Задолго до этого, ещё в конце 40-х — начале 50-х, кампанию «по борьбе с космополитизмом», в ходе которой досталось отнюдь не только евреям, великий драматург и великий острослов Евгений Шварц назвал «сероводородной бомбой». В «перестройку» это оружие снова пустили в ход. ГБ и её подручные стали изводить интеллигенцию тем же способом, каким хорек выживает чистоплотного барсука из его норы. Уже в 1986 г. выползла на свет пресловутая «Память» и стала разгораться в журналах и газетах, присвоивших себе звание «патриотических», юдофобскаяя кампания, которой в меру сил противостояли издания либеральные (так называемая «журнальная война»).

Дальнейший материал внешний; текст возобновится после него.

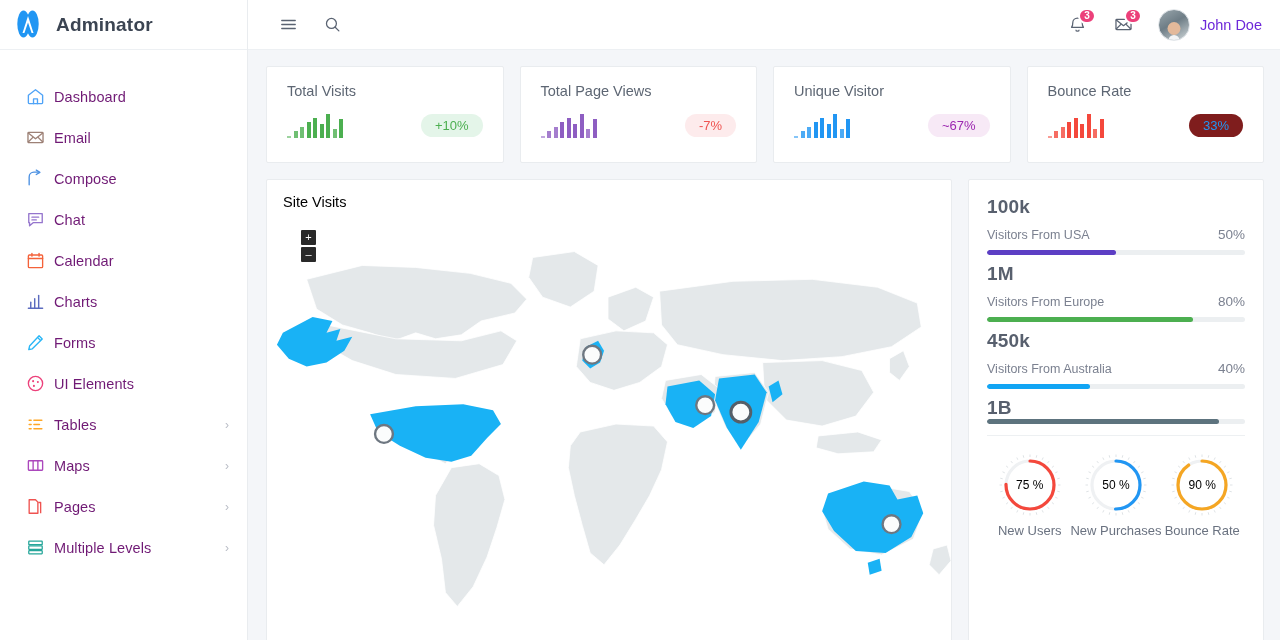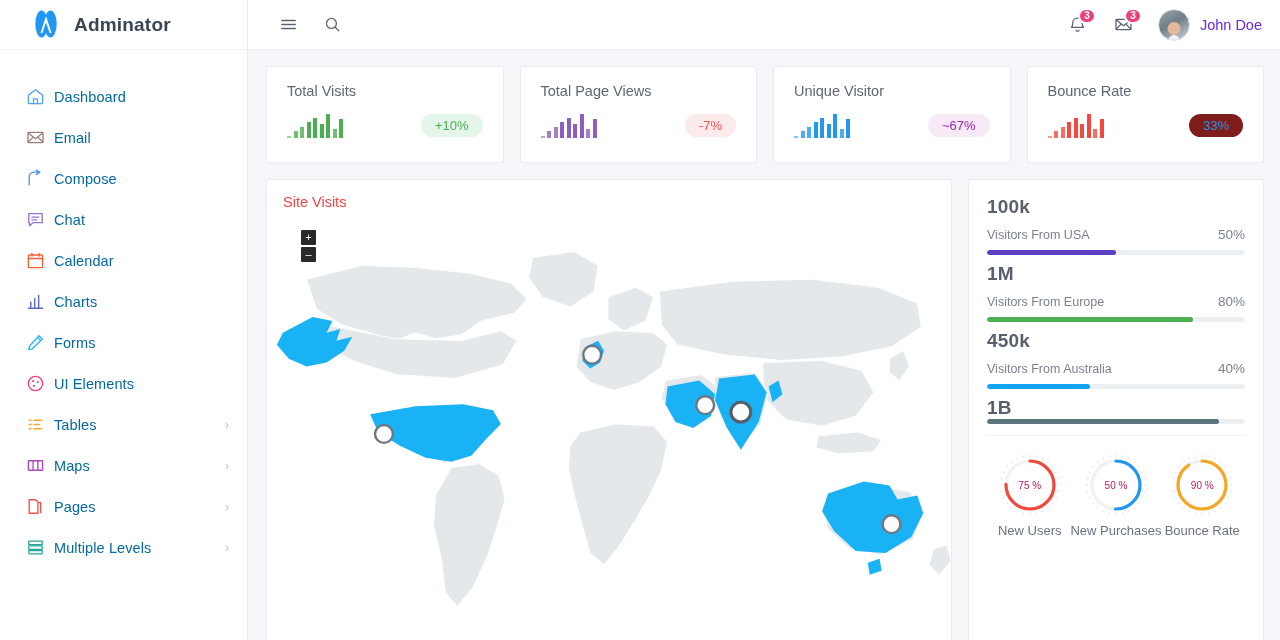--- a/index.html
+++ b/index.html
@@ -19,7 +19,7 @@
   }
   .brand {
     height: 50px; display: flex; align-items: center; gap: 12px;
-    padding-left: 30px; border-bottom: 1px solid #edf0f3;
+    padding-left: 12px; border-bottom: 1px solid #edf0f3;
   }
   .brand-logo { width: 32px; height: 32px; position: relative; }
   .brand-title { font-size: 19px; color: #3b4452; font-weight: 600; letter-spacing: .2px; }

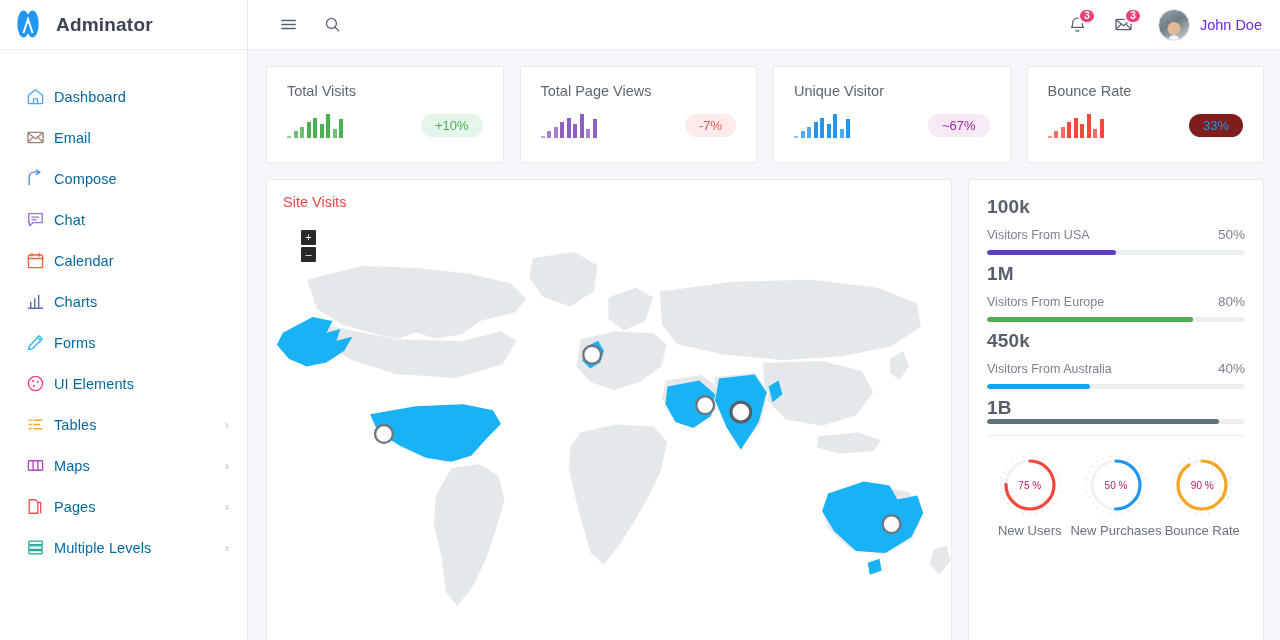--- a/index.html
+++ b/index.html
@@ -30,7 +30,7 @@
     position: relative;
   }
   .nav-ico { width: 38px; min-width: 38px; display: flex; align-items: center; justify-content: center; }
-  .nav-label { font-size: 14.5px; color: #0369a1; letter-spacing: .1px; }
+  .nav-label { font-size: 14.5px; color: #701a75; letter-spacing: .1px; }
   .nav-caret { margin-left: auto; color: #b9bdc6; font-size: 12px; line-height: 1; }
 
   

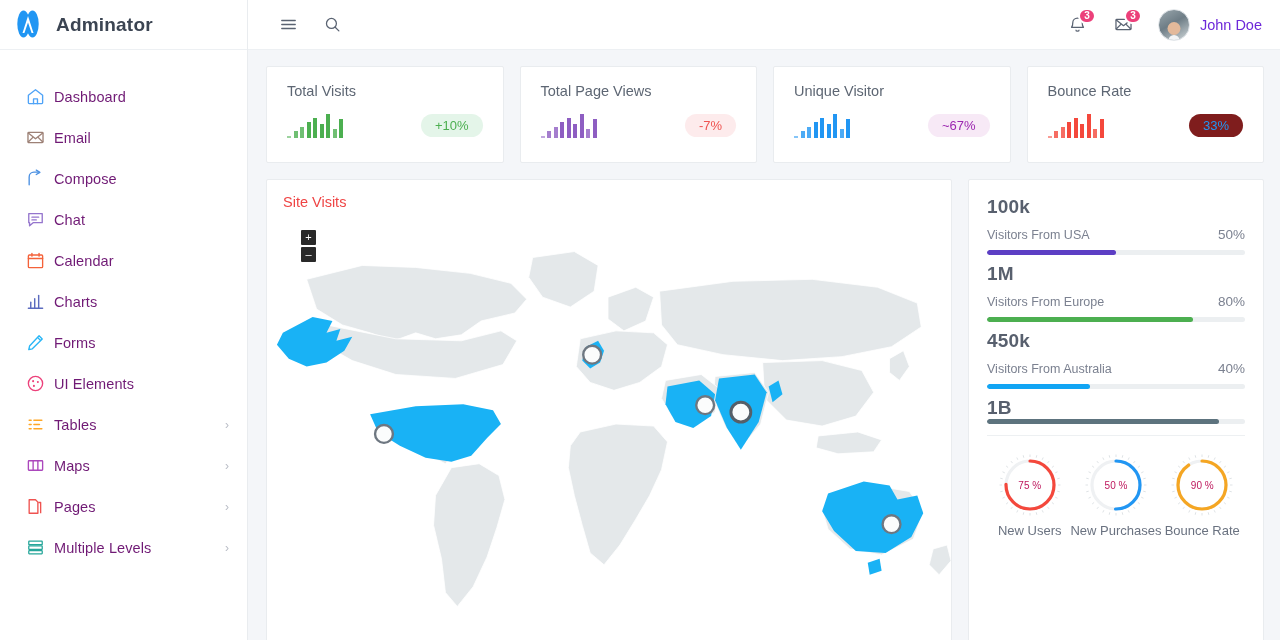--- a/index.html
+++ b/index.html
@@ -86,7 +86,7 @@
     flex: 1; background: #fff; border: 1px solid #e9ecef; border-radius: 2px;
     padding: 14px 16px; position: relative; overflow: hidden; min-width: 0;
   }
-  .card-head { font-size: 14.5px; color: #ef4444; }
+  .card-head { font-size: 14.5px; color: #000000; }
   .zoom-ctrl { position: absolute; left: 34px; top: 50px; display: flex; flex-direction: column; gap: 2px; }
   .zbtn {
     width: 15px; height: 15px; background: #292929; color: #fff;

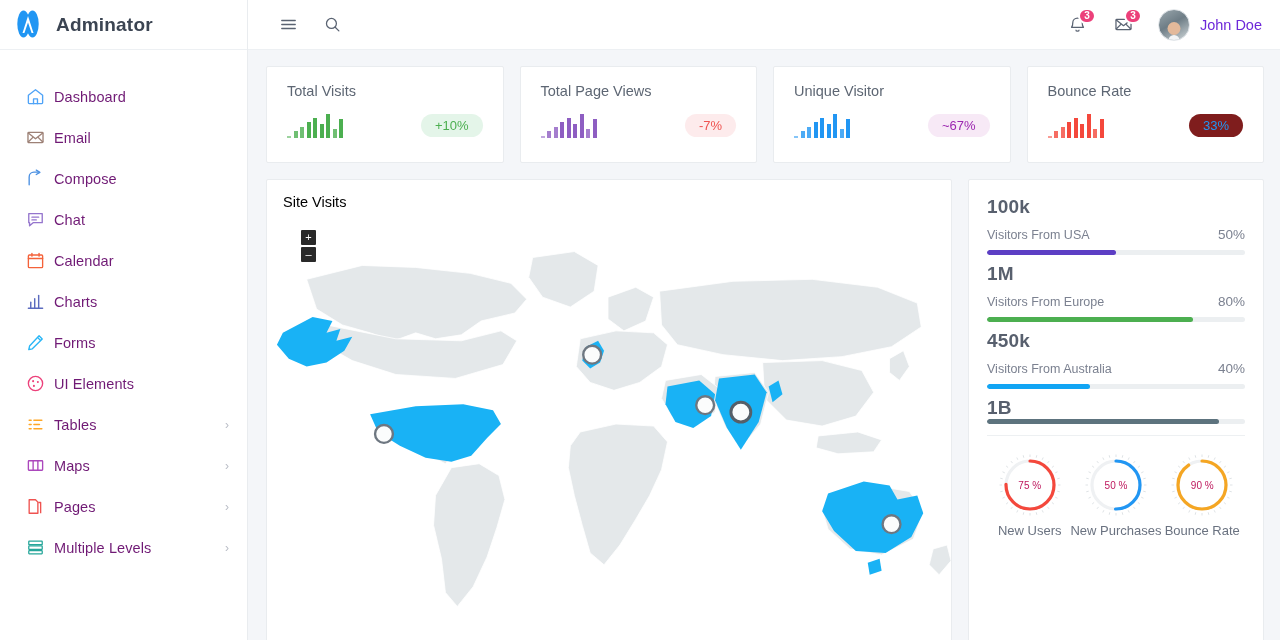--- a/index.html
+++ b/index.html
@@ -118,7 +118,7 @@
   .donut svg { width: 62px; height: 62px; display: block; }
   .donut span {
     position: absolute; inset: 0; display: flex; align-items: center; justify-content: center;
-    font-size: 10px; color: #be185d;
+    font-size: 12px; color: #000000;
   }
   .donut-label { font-size: 13px; color: #6a7280; margin-top: 7px; white-space: nowrap; }
 </style>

Два процесса развивались параллельно: каждый шаг по пути разумных преобразований — гласность, разоблачение преступлений Сталина, разрешение индивидуальной трудовой деятельности и кооперативов, введение системы альтернативных выборов — сопровождался усилением юдофобской истерии вплоть до прямых угроз массовых погромов. В либеральной прессе это явление прозвали «депортация страхом».
Набрать недоумков для комплектования группировок вроде «Памяти» труда не составляло. И с кадрами для «журнальной войны» тоже проблем не возникло. В нашей литературе со времён «борьбы с космополитизмом» сложилась и постоянно пополнялась плеяда тружеников пера, которых Твардовский, Паустовский и Чуковский, судя по дневникам последнего, ещё в 60-е годы в разговорах между собой попросту, без всякой политкор-ректности называли «черносотенцами и подонками». Этой ораве только нужно было дать команду «фас!».

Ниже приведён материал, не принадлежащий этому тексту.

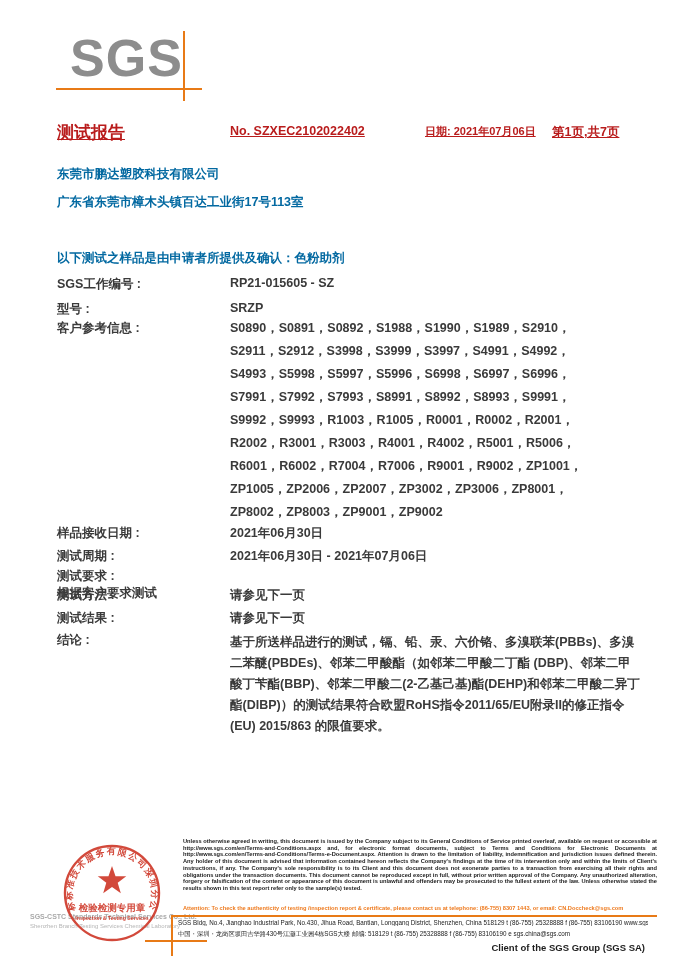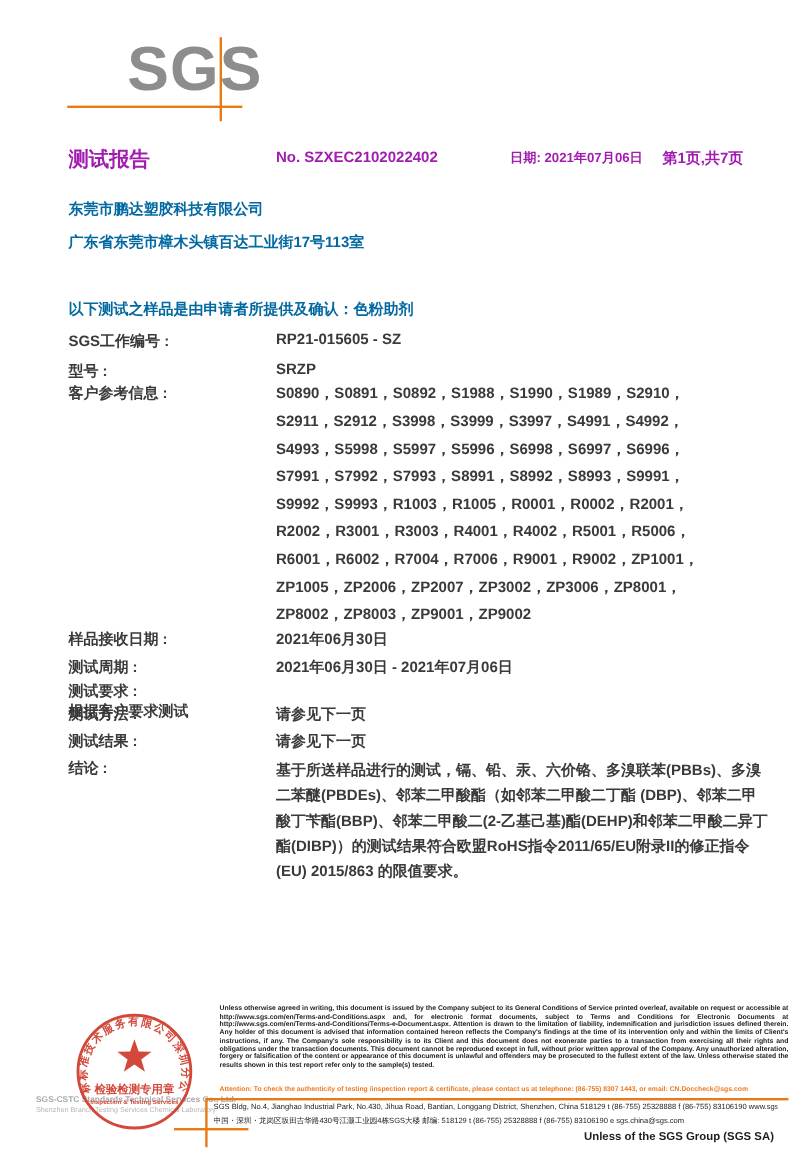--- a/index.html
+++ b/index.html
@@ -12,7 +12,7 @@
   
   .logo-text{
     left:70px;top:30px;font-size:52px;font-weight:bold;color:#8d8d8d;
-    letter-spacing:1px;line-height:56px;margin-left:36px;
+    letter-spacing:1px;line-height:56px;
   }
   .logo-line-h{left:56px;top:88px;width:146px;height:2px;background:#e87a16;}
   .logo-line-v{left:183px;top:31px;width:2px;height:70px;background:#e87a16;}

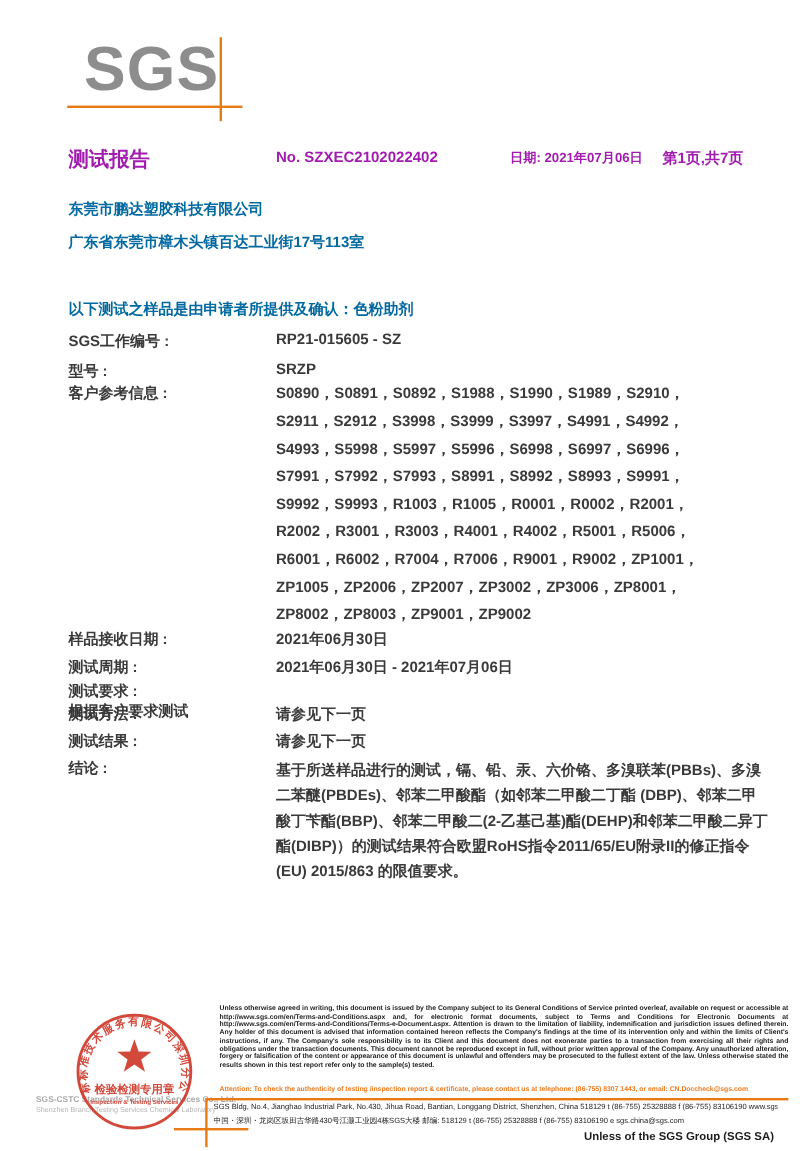--- a/index.html
+++ b/index.html
@@ -17,7 +17,7 @@
   .logo-line-h{left:56px;top:88px;width:146px;height:2px;background:#e87a16;}
   .logo-line-v{left:183px;top:31px;width:2px;height:70px;background:#e87a16;}
   
-  .hdr{top:121px;font-weight:bold;color:#a21caf;}
+  .hdr{top:121px;font-weight:bold;color:#b91c1c;text-decoration:underline;}
   .hdr-title{left:57px;font-size:17px;}
   .hdr-no{left:230px;top:124px;font-size:12.5px;}
   .hdr-date{left:397px;top:124px;font-size:11px;margin-left:28px;}

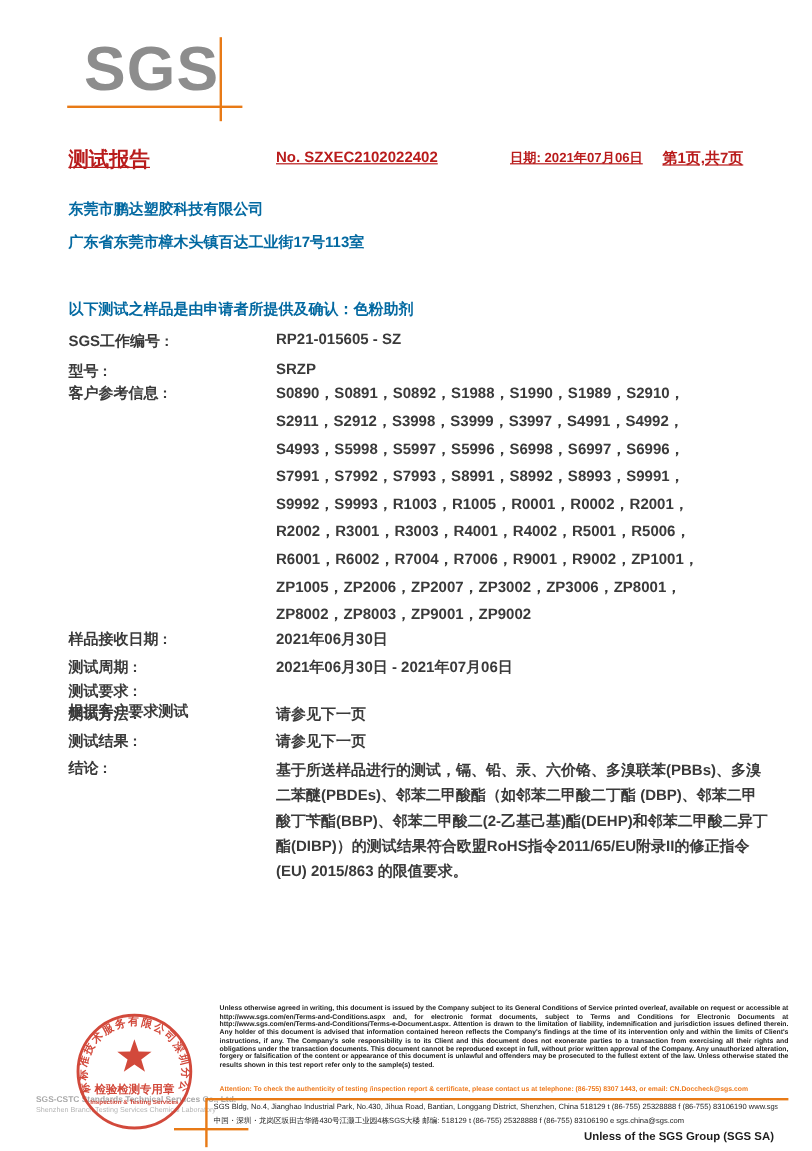--- a/index.html
+++ b/index.html
@@ -146,6 +146,6 @@
 <div class="abs cross-v"></div>
 <div class="abs cross-h"></div>
 
-<div class="abs member">Unless of the SGS Group (SGS SA)</div>
+<div class="abs member">Client of the SGS Group (SGS SA)</div>
 
 </body></html>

Решение о такой команде, разумеется, было принято на самом верху. Только тот, кто не имеет ни малейшего понятия о советских реалиях, может думать, будто в 1986 г. создание в СССР легально действующих фашистских группировок и развязывание открытой фашистской пропаганды было возможно без высочайшей санкции. Понятно, что в этом случае, как и во многих других, Горбачёв не предвидел последствий. Но перед историей глупостью не оправдаешься. На её суде это отягчающее обстоятельство.

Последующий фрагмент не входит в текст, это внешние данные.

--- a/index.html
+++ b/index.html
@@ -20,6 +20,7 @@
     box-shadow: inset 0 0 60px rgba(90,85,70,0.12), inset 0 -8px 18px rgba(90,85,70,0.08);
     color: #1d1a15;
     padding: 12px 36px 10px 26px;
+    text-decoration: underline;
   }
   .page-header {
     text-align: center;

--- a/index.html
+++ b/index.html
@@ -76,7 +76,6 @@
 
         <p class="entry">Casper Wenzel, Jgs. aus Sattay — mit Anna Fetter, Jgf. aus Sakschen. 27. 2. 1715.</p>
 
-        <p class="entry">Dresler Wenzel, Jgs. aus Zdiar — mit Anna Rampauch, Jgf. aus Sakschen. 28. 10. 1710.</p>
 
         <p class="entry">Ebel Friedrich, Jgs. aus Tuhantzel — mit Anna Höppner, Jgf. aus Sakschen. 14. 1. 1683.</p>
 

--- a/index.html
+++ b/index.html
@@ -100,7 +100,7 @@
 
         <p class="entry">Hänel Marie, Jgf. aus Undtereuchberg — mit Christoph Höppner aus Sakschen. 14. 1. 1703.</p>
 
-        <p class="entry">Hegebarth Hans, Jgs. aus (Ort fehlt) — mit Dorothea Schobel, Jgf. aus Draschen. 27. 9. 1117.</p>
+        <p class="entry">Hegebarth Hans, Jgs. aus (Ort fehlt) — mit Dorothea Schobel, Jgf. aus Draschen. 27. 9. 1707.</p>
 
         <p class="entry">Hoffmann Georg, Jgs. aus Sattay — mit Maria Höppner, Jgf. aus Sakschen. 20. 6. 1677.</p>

Потери СССР вследствие той «журнальной войны» оказались самыми большими после Великой Отечественной: только за период 1988–1991 гг. свыше 600 тыс. человек. Пусть не убитыми, не пленными, пусть эмигрантами, всё равно: на военном языке — потери безвозвратные. Уезжавшие (бежавшие) в основной массе своей были интеллигентами среднего звена — инженерами, врачами, учителями. Именно с них начался в России процесс ликвидации интеллигенции как класса. Это была трагедия не только дляя выдавленных с родины, но и для государства, учитывая нашу без того катастрофическую нехватку людей. Прекрасно помню, как заведующая хирургическим отделением детской больницы, в которой тогда пришлось делать операцию младшему сыну, с горечью говорила мне о бедственном состоянии своей клиники после отъезда лучших хирургов.